Abstract
Iron overload due to environmental or genetic causes have been associated diabetes. We hypothesized that prenatal iron exposure is associated with higher risk of childhood type 1 diabetes. In the Norwegian Mother and Child cohort study (n = 94,209 pregnancies, n = 373 developed type 1 diabetes) the incidence of type 1 diabetes was higher in children exposed to maternal iron supplementation than unexposed (36.8/100,000/year compared to 28.6/100,000/year, adjusted hazard ratio 1.33, 95%CI: 1.06–1.67). Cord plasma biomarkers of high iron status were non-significantly associated with higher risk of type 1 diabetes (ferritin OR = 1.05 [95%CI: 0.99–1.13] per 50 mg/L increase; soluble transferrin receptor: OR = 0.91 [95%CI: 0.81–1.01] per 0.5 mg/L increase). Maternal but not fetal HFE genotypes causing high/intermediate iron stores were associated with offspring diabetes (odds ratio: 1.45, 95%CI: 1.04, 2.02). Maternal anaemia or non-iron dietary supplements did not significantly predict type 1 diabetes. Perinatal iron exposures were not associated with cord blood DNA genome-wide methylation, but fetal HFE genotype was associated with differential fetal methylation near HFE. Maternal cytokines in mid-pregnancy of the pro-inflammatory M1 pathway differed by maternal iron supplements and HFE genotype.
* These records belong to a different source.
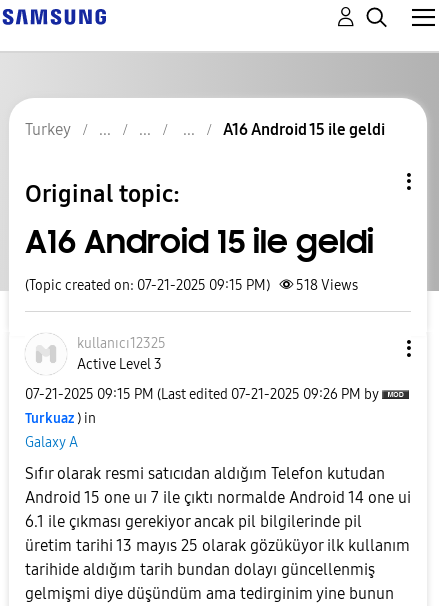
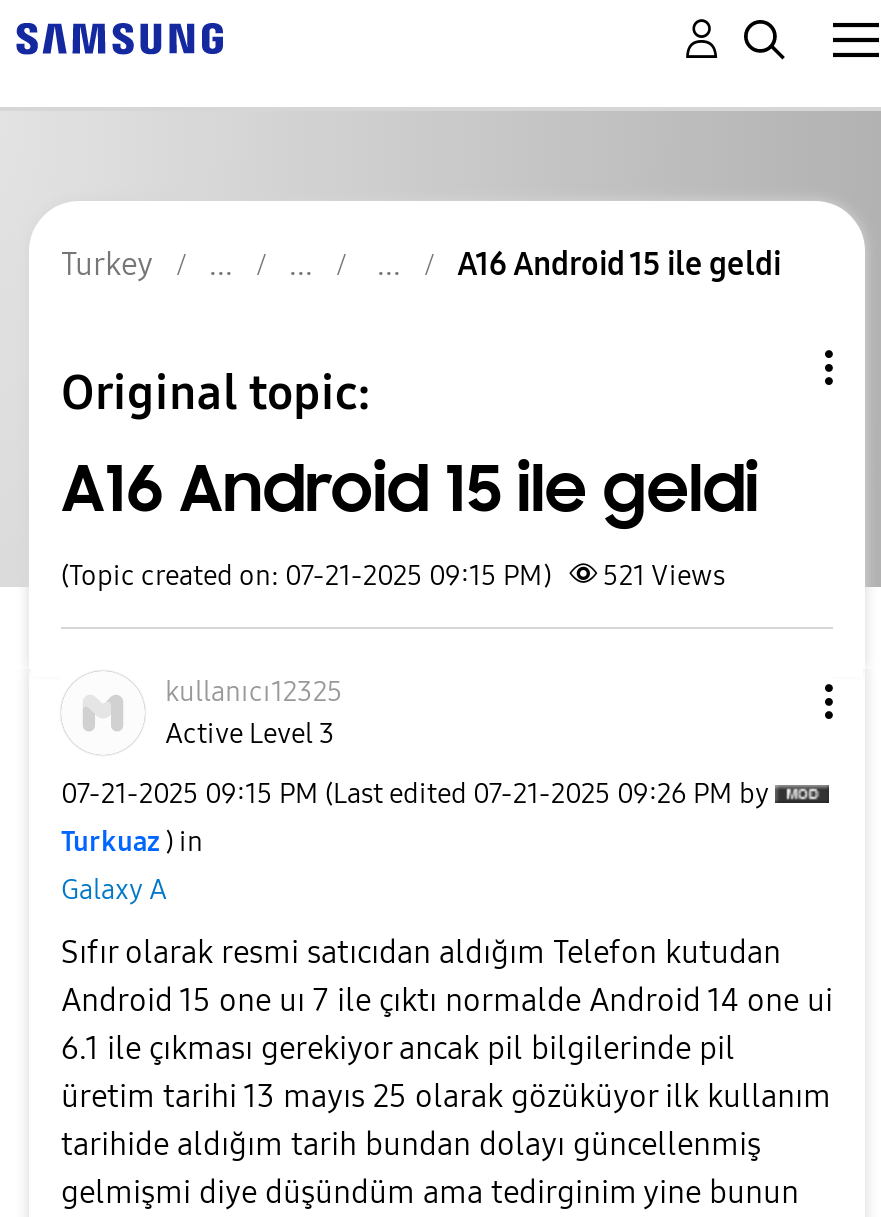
- (Topic created on: 07-21-2025 09:15 PM) 518 Views
+ (Topic created on: 07-21-2025 09:15 PM) 521 Views
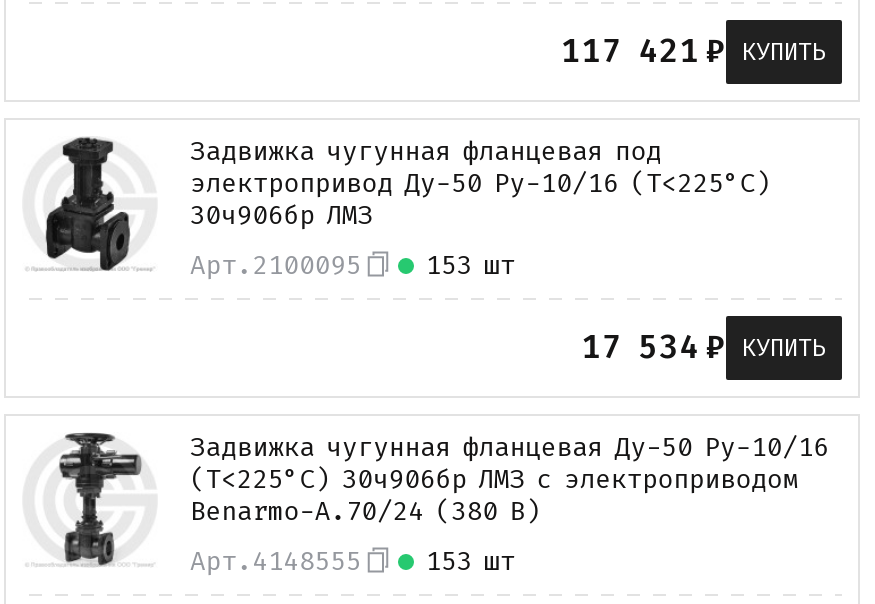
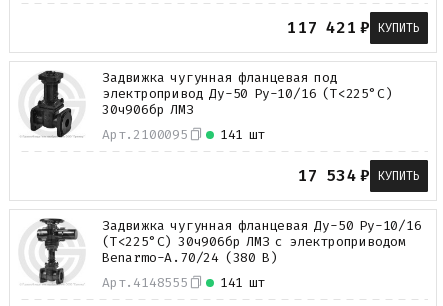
- Арт. 2100095 153 шт
+ Арт. 2100095 141 шт

- Арт. 4148555 153 шт
+ Арт. 4148555 141 шт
Our results suggest that exposure to iron during pregnancy may be a risk factor for type 1 diabetes in the offspring.
Highlights
The rapid increase in incidence of type 1 diabetes (T1D) over the past 2–3 generations demonstrates the importance of yet unknown environmental factors[1,2]
Excess intestinal uptake of iron which occurs in hereditary hemochromatosis may lead to T1D, classically described as bronze diabetes, due to pancreatic iron accumulation[9]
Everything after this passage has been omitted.